Sem tirar os dedos dela, eu puxo ela pra deitar na cama, abro mais as pernas dela, melhorando a visão do caralho que eu tava tendo, em breve ela ia gozar gostoso.

__ olha pra mim preta, quero ver tu gozando de olhos abertos, se fechar eu paro. - mando quando vejo ela fechar os olhos e tentar fechar as pernas. - curte e goza gostoso pro teu homem, vai. - mando sem parar os movimentos.

•••

__ o Th pediu pra te avisar que ele conseguiu falar com o Russo e que não vai precisar esperar um ano não, vai ser menos só não sabe quanto tempo vai ser, mas um ano não vai ser. - ela falou enquanto eu comia o cuscuz que ela trouxe, me amarrei de verdade, tava precisando de uma comida caseira boa, porque a lavagem que serve aqui é foda.

__ diz a ele que quanto mais cedo melhor. - ela assentiu - quero tu no meu nome preta. - falei olhando ela e ela desviou o olhar.

__ isso é loucura Perigo, tu tem várias cara, eu vou ficar vindo até tu sair, quando sair cada um segue o rumo pô. - falou toda seria e eu neguei.

__ quando eu quero uma coisa já era, eu quero tu e vou ter, não adianta negar não, você fica vindo e quando eu sair nós resolve, pode ser? - puxei ela para meu colo, mo gostosinho ficar com ela grudado.

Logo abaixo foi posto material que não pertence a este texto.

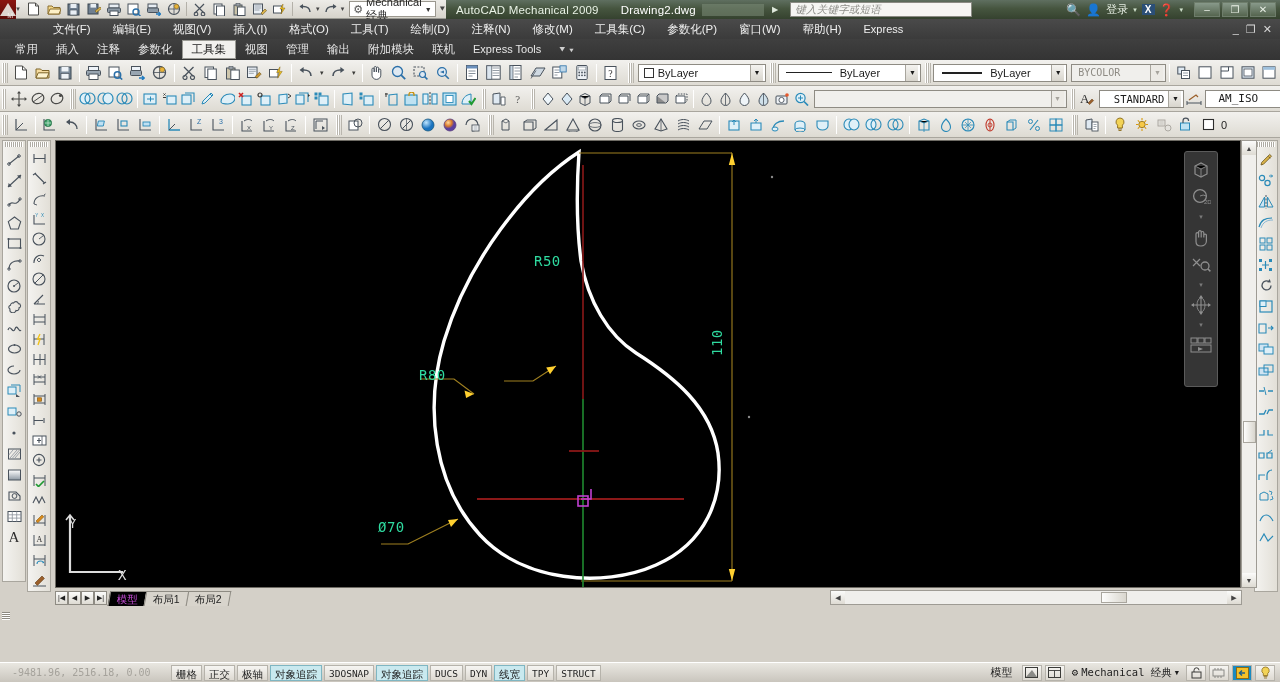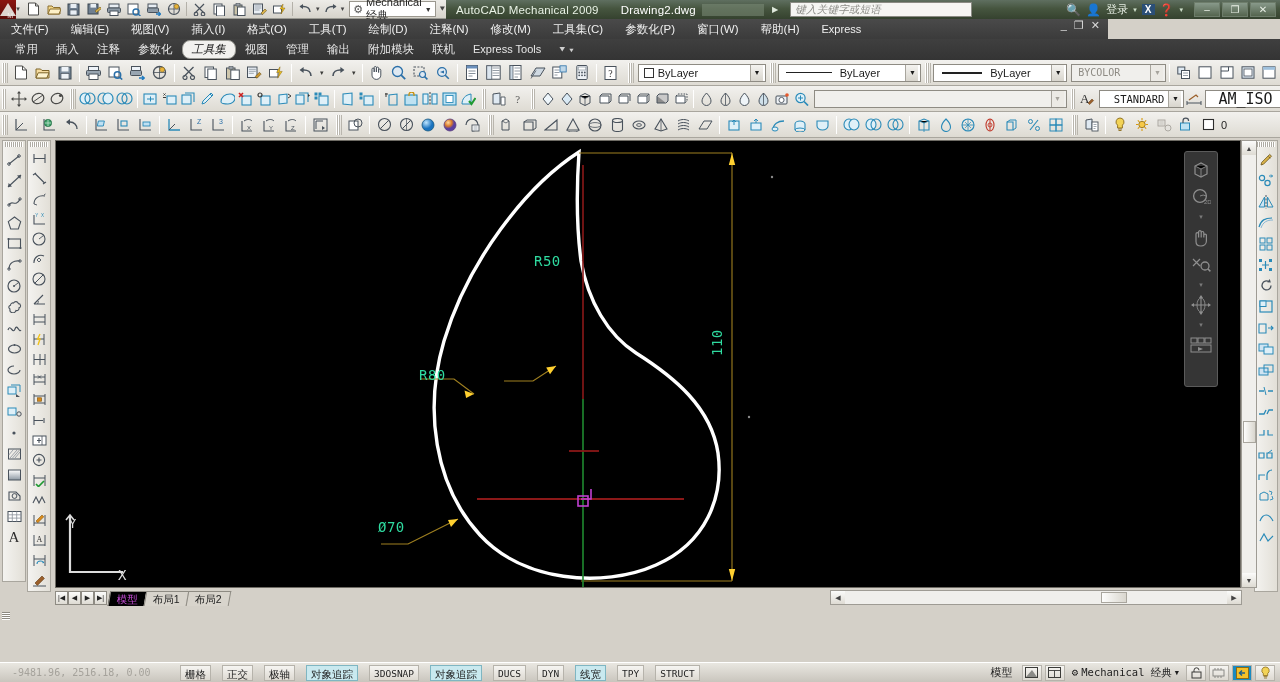--- a/index.html
+++ b/index.html
@@ -47,9 +47,9 @@
     border:1px solid #6e7d6b; color:#e8efe5;font-size:10px;display:flex;align-items:center;justify-content:center;}
 
   
-  .menubar{ position:absolute; left:0; top:19px; width:1108px;height:20px;
+  .menubar{ position:absolute; left:0; top:19px; width:1280px;height:20px;
     background:linear-gradient(to bottom,#4a4a4a,#3b3b3b);
-    display:flex;}
+    display:flex;align-items:center; padding-left:42px; }
   .menubar .mi{ color:#efefef;font-size:11.5px; padding:0 11px; line-height:20px; }
   .menubar .mi.en{ font-size:11px; }
   .menubar .mwin{ margin-left:auto; color:#d8d8d8; font-size:11px; padding-right:6px; letter-spacing:2px;}

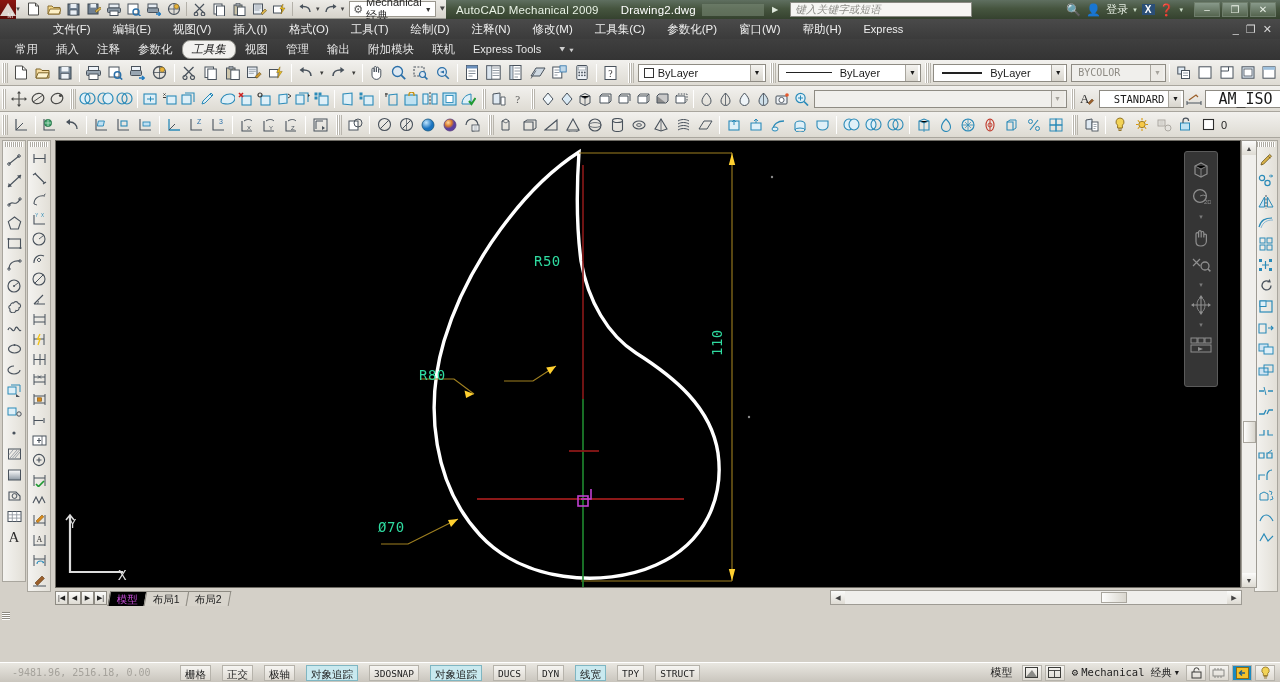--- a/index.html
+++ b/index.html
@@ -58,7 +58,7 @@
   .ribtabs{ position:absolute;left:0;top:39px;width:1280px;height:21px;
     background:linear-gradient(to bottom,#3f3f3f,#343434); display:flex;align-items:center;padding-left:6px;}
   .ribtabs .rt{ color:#e6e6e6;font-size:11.5px;padding:0 9px;line-height:19px;}
-  .ribtabs .rt.active{ background:#f2f1ee;color:#1a1a1a; border:1px solid #9a9a94; border-radius:8px; line-height:17px;font-style:italic;}
+  .ribtabs .rt.active{ background:#f2f1ee;color:#1a1a1a; border:1px solid #9a9a94; border-radius:0; line-height:17px;}
   .ribtabs .rt.en{ font-size:11px; }
   .ribtabs .drop{ margin-left:8px; color:#cfcfcf;font-size:10px; }
 

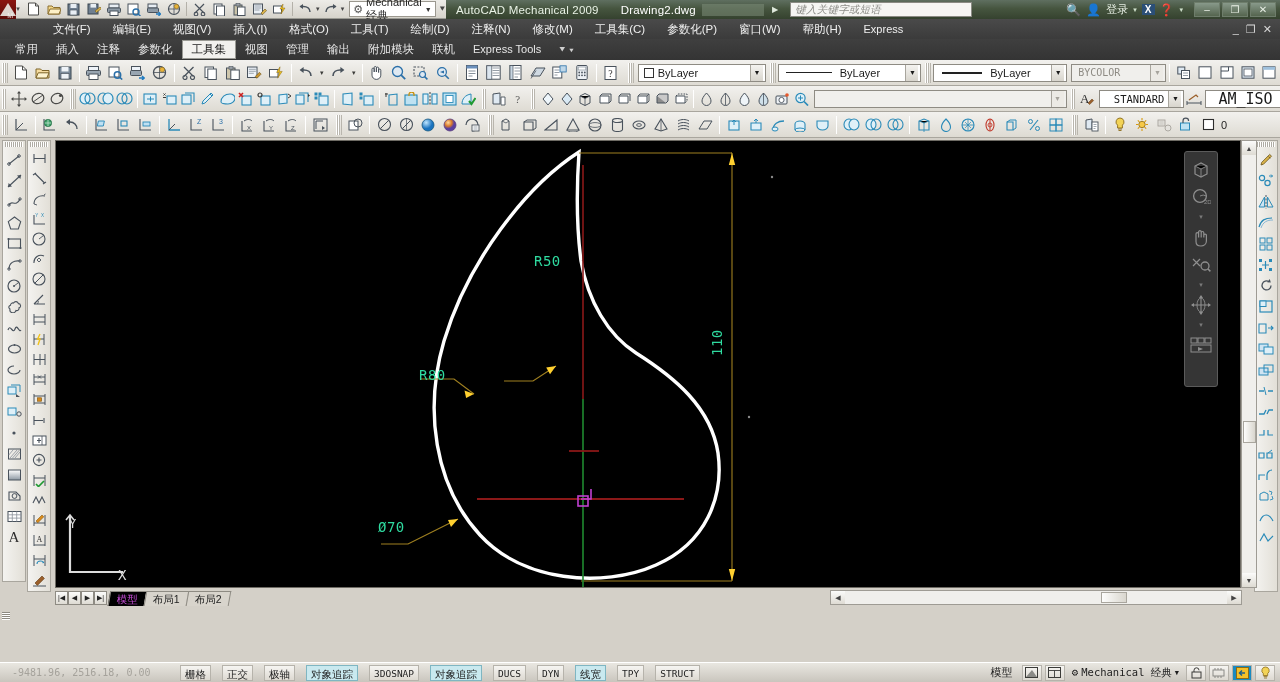--- a/index.html
+++ b/index.html
@@ -857,7 +857,7 @@
         </svg>
       </span>
     <span class="combo" style="width:86px;margin-left:2px;border-right:none">
-      <span style="margin-left:10px;font-family:'DejaVu Sans Mono',monospace;font-size:15px">AM_ISO</span>
+      <span style="margin-left:10px;font-family:'DejaVu Sans Mono',monospace;font-size:11px">AM_ISO</span>
     </span>
   </div>
 

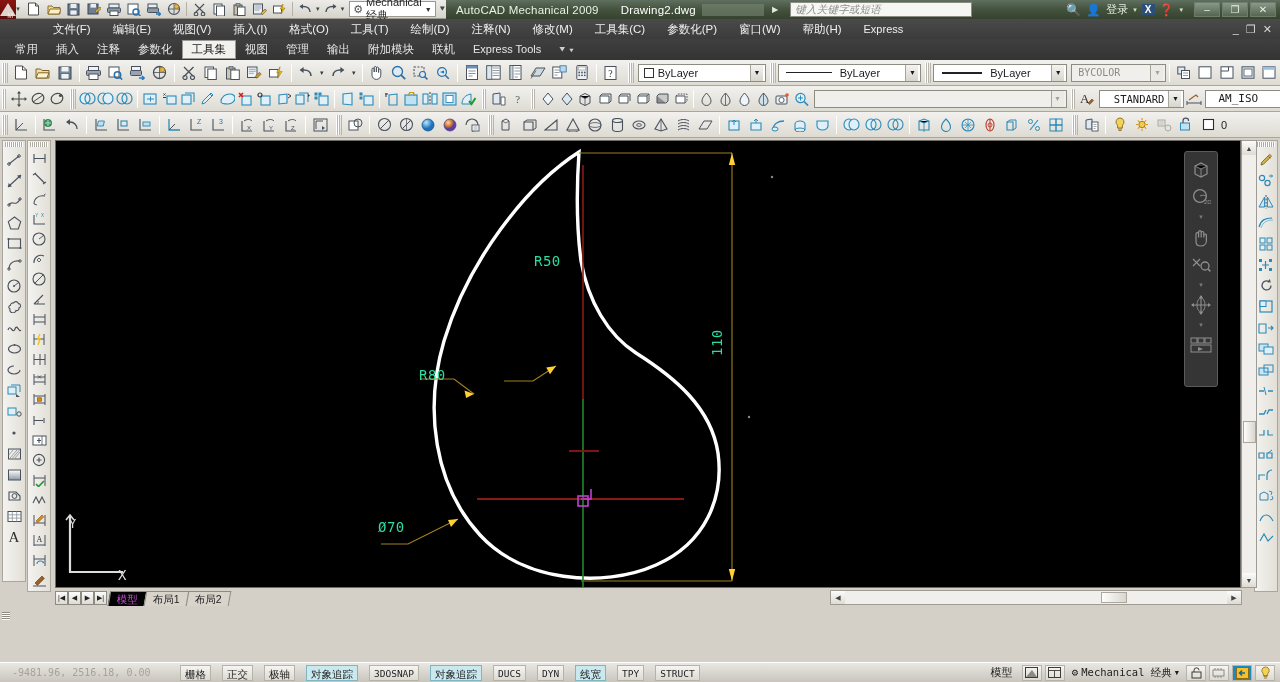--- a/index.html
+++ b/index.html
@@ -154,7 +154,7 @@
   
   .statusbar{ position:absolute;left:0;top:662px;width:1280px;height:20px;
     background:linear-gradient(to bottom,#e9e7e1,#c9c5bd); border-top:1px solid #fff;
-    display:flex;align-items:center;gap:9px; }
+    display:flex;align-items:center; }
   .coords{ width:170px;padding-left:12px;font-family:"DejaVu Sans Mono",monospace;font-size:10px;color:#a5a29b;}
   .sbtn{ height:16px;padding:0 4px; margin:0 1px; font-size:10.5px; line-height:16px; color:#1e1e1e;
     border:1px solid #b6b3ab; background:linear-gradient(to bottom,#f6f5f2,#ddd9d1);}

__ pode né, tu não me deu opção. - falou emburrada e eu ri beijando o pescoço dela.

__ tu se amarra no bandido que eu sei, só não quer admitir. - falei rindo.

__ tu é emocionado né cara. - me gastou.

__ emocionado não, só curto o bagulho mais sério, eu me amarrei em tu, e tô ligado que tu também se amarrou em mim, pra quê adiar as coisas? - falei namoralzinha, mas ela me ignorou, só abraçou meu pescoço e ficou por ali pagando de doida como sempre.